In a package I'm working on, I'm using environments to save and retrieve the labels of a dataframe.
In a magrittr
pipeline, I want to save them in an environment variable which I would retrieve later.
However, I'm facing a problem: it seems as if the environment variables were not modified until the end of the pipeline.
Here is an example, with most of useful functions:
devtools::install_github("DanChaltiel/crosstable", build_vignettes=TRUE)
library(crosstable) #for functions set_label() and get_label() but you can test
#with other label-management packages (Hmisc, expss...)
labels_env = rlang::new_environment()
save_labels = function(.tbl){
labels_env$last_save = tibble(
name=names(.tbl),
label=get_label(.tbl)[.data$name]
)
invisible(.tbl)
}
get_last_save = function(){
labels_env$last_save
}
import_labels = function(.tbl){
data_label = get_last_save()
for(i in 1:nrow(data_label)){
name = as.character(data_label[i, name_from])
label = as.character(data_label[i, label_from])
.tbl[name] = set_label(.tbl[name], label)
}
.tbl
}
This works exactly as intended, as label for disp
would be NULL
otherwise:
library(dplyr)
library(crosstable)
save_labels(mtcars2)
mtcars2 %>%
transmute(disp=as.numeric(disp)+1) %>% #removes the label attribute of disp
import_labels() %>% #
crosstable(disp)
#> .id label variable value
#> 1 disp Displacement (cu.in.) Min / Max 72.1 / 473.0
#> 2 disp Displacement (cu.in.) Med [IQR] 197.3 [121.8;327.0]
#> 3 disp Displacement (cu.in.) Mean (std) 231.7 (123.9)
#> 4 disp Displacement (cu.in.) N (NA) 32 (0)
Created on 2021-01-26 by the reprex package (v0.3.0)
However, save_labels(mtcars2)
returns mtcars2
invisibly so I'd like to be able to pipe the whole sequence.
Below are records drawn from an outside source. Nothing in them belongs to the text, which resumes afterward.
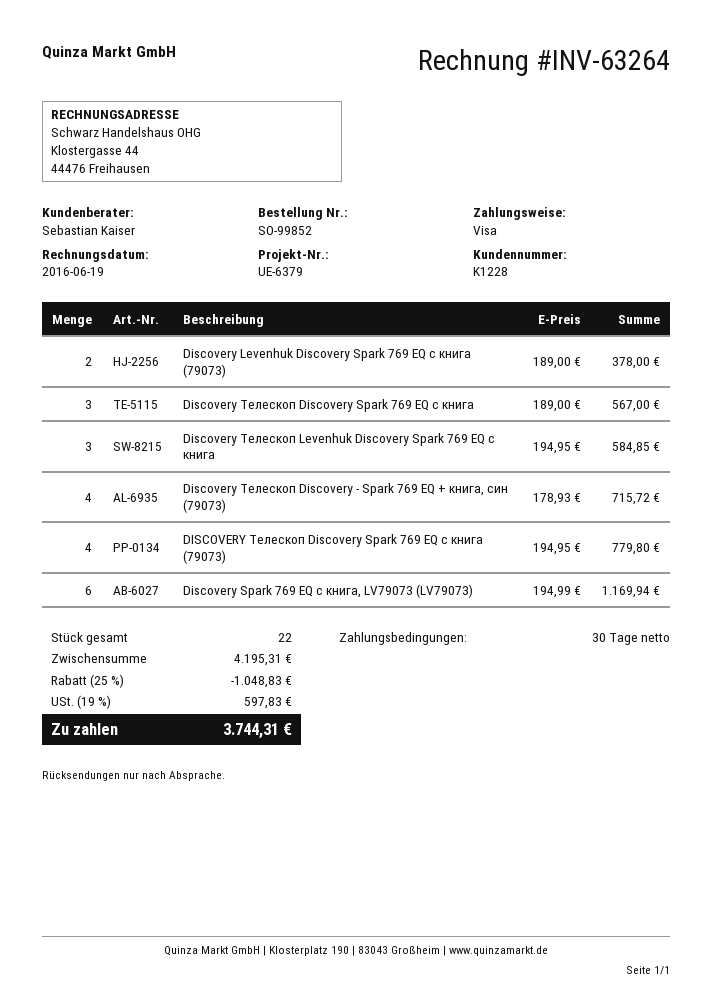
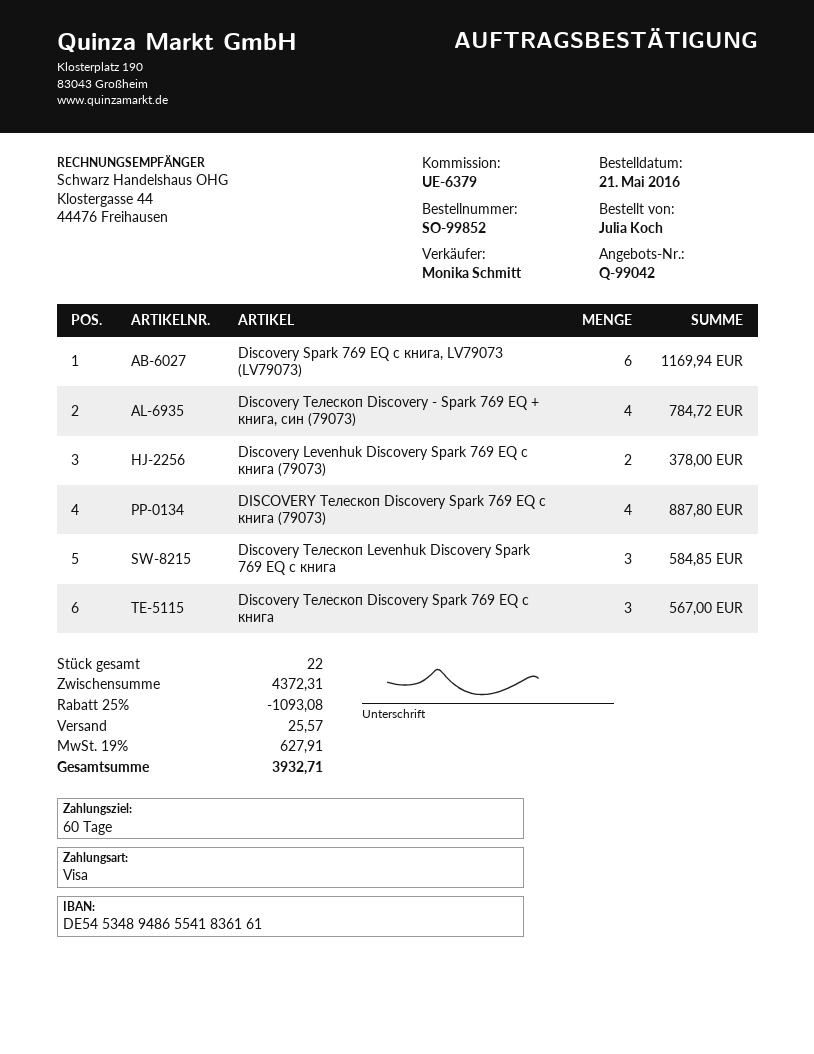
payment terms: 30 days -> 60 days
sales rep: Sebastian Kaiser -> Monika Schmitt
Discovery Телескоп Discovery - Spark 769 EQ + книга, син (79073): 4 for 715.72 -> 4 for 784.72
DISCOVERY Телескоп Discovery Spark 769 EQ с книга (79073): 4 for 779.80 -> 4 for 887.80
subtotal: 4195.31 -> 4372.31
discount: 25% = 1048.83 -> 25% = 1093.08
shipping: none -> 25.57
tax: 19% = 597.83 -> 19% = 627.91
total: 3744.31 -> 3932.71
Unfortunately, this throws an error:
library(dplyr)
library(crosstable)
mtcars2 %>%
save_labels() %>%
transmute(disp=as.numeric(disp)+1) %>%
import_labels() %>% #
crosstable(disp)
#> Error in .subset2(x, i, exact = exact): attempt to select less than one element in get1index
Created on 2021-01-26 by the reprex package (v0.3.0)
Indeed, when using pipes, the environment variable is not set yet when we get to import_labels()
. If I re-run this code, it won't throw any error but that would be misleading as it would refer to the previous value of labels_env$last_save
.
My understanding of pipes is not good enough to get this working. Moreover, it seems to be specific to the package environment, as I could not reproduce this behavior in a plain R script.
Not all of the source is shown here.